(Data items)

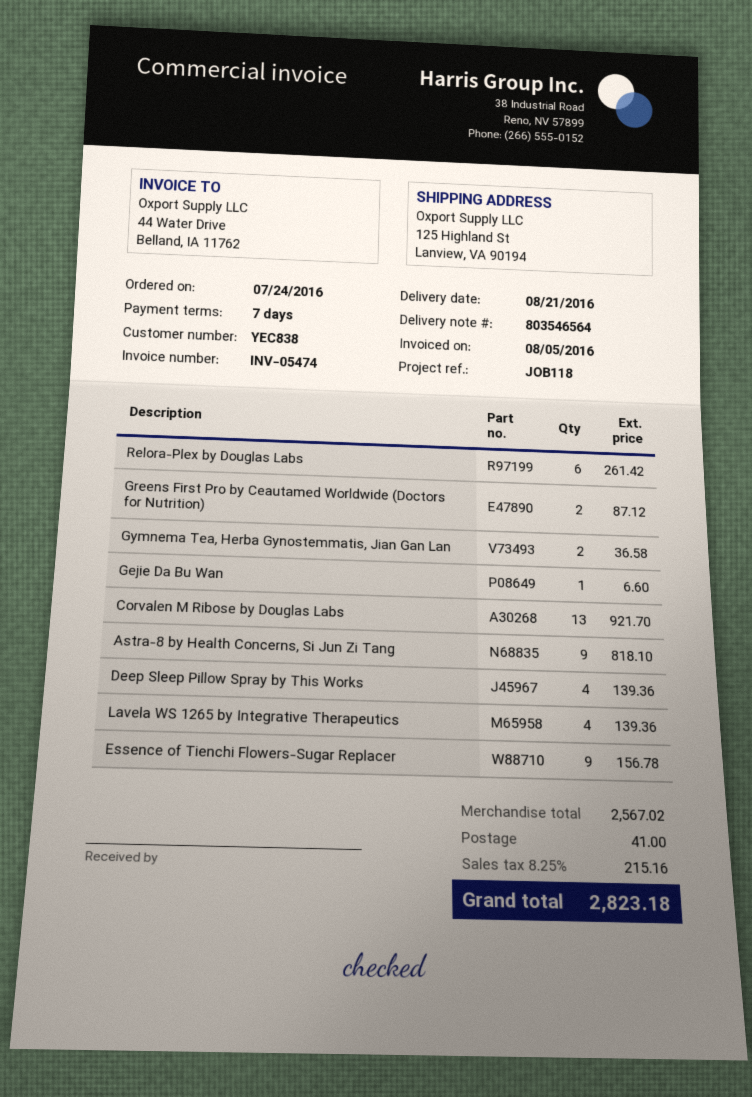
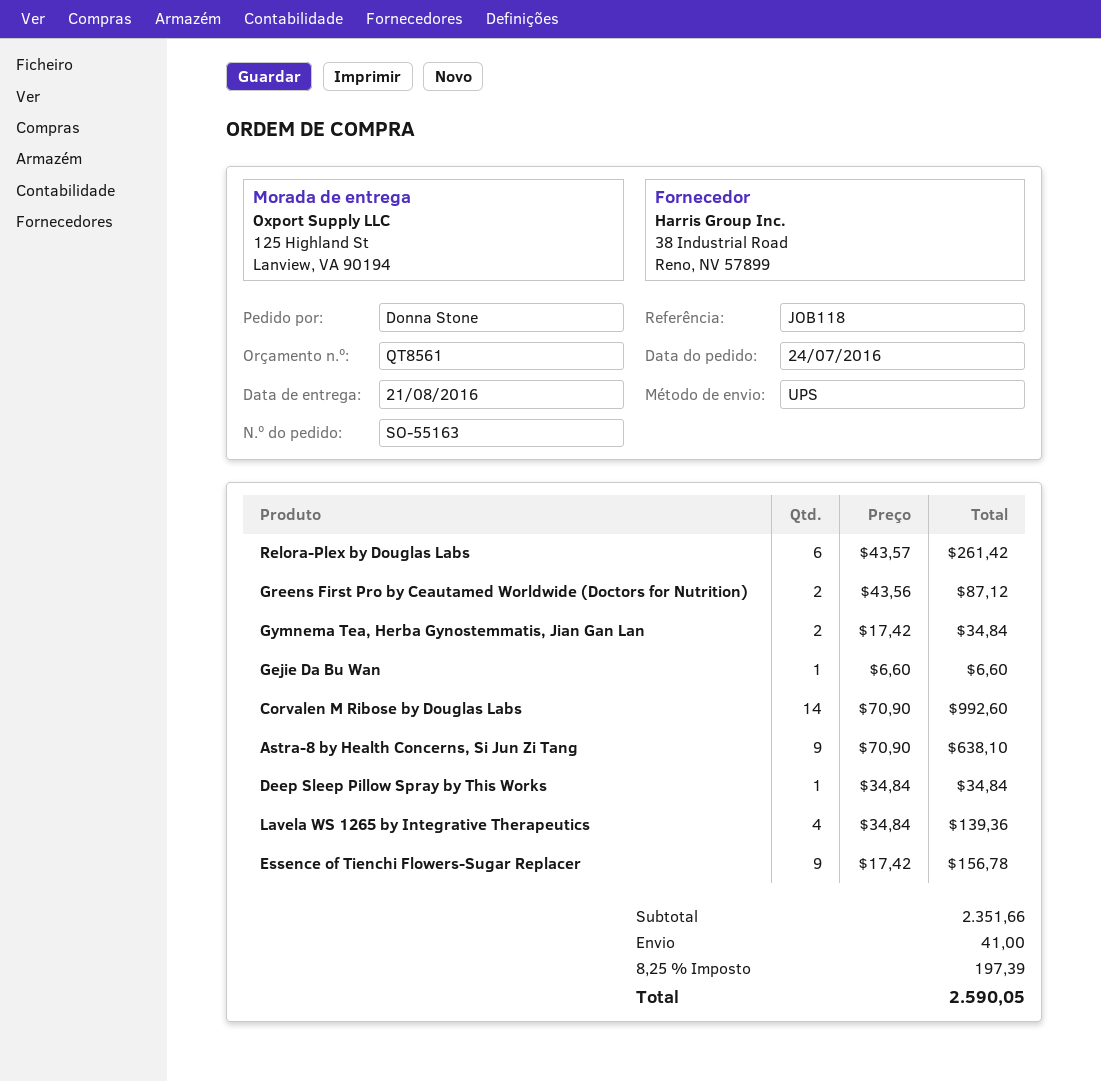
Gymnema Tea, Herba Gynostemmatis, Jian Gan Lan: 2 for 36.58 -> 2 for 34.84
Corvalen M Ribose by Douglas Labs: 13 for 921.70 -> 14 for 992.60
Astra-8 by Health Concerns, Si Jun Zi Tang: 9 for 818.10 -> 9 for 638.10
Deep Sleep Pillow Spray by This Works: 4 for 139.36 -> 1 for 34.84
subtotal: 2567.02 -> 2351.66
tax: 8.25% = 215.16 -> 8.25% = 197.39
total: 2823.18 -> 2590.05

WORK TO COMPLETE >> Reproduce the data word for word, excluding its pictures.

RESPONSE >>
Gymnema Tea, Herba Gynostemmatis, Jian Gan Lan: 2 for 36.58 -> 2 for 34.84
Corvalen M Ribose by Douglas Labs: 13 for 921.70 -> 14 for 992.60
Astra-8 by Health Concerns, Si Jun Zi Tang: 9 for 818.10 -> 9 for 638.10
Deep Sleep Pillow Spray by This Works: 4 for 139.36 -> 1 for 34.84
subtotal: 2567.02 -> 2351.66
tax: 8.25% = 215.16 -> 8.25% = 197.39
total: 2823.18 -> 2590.05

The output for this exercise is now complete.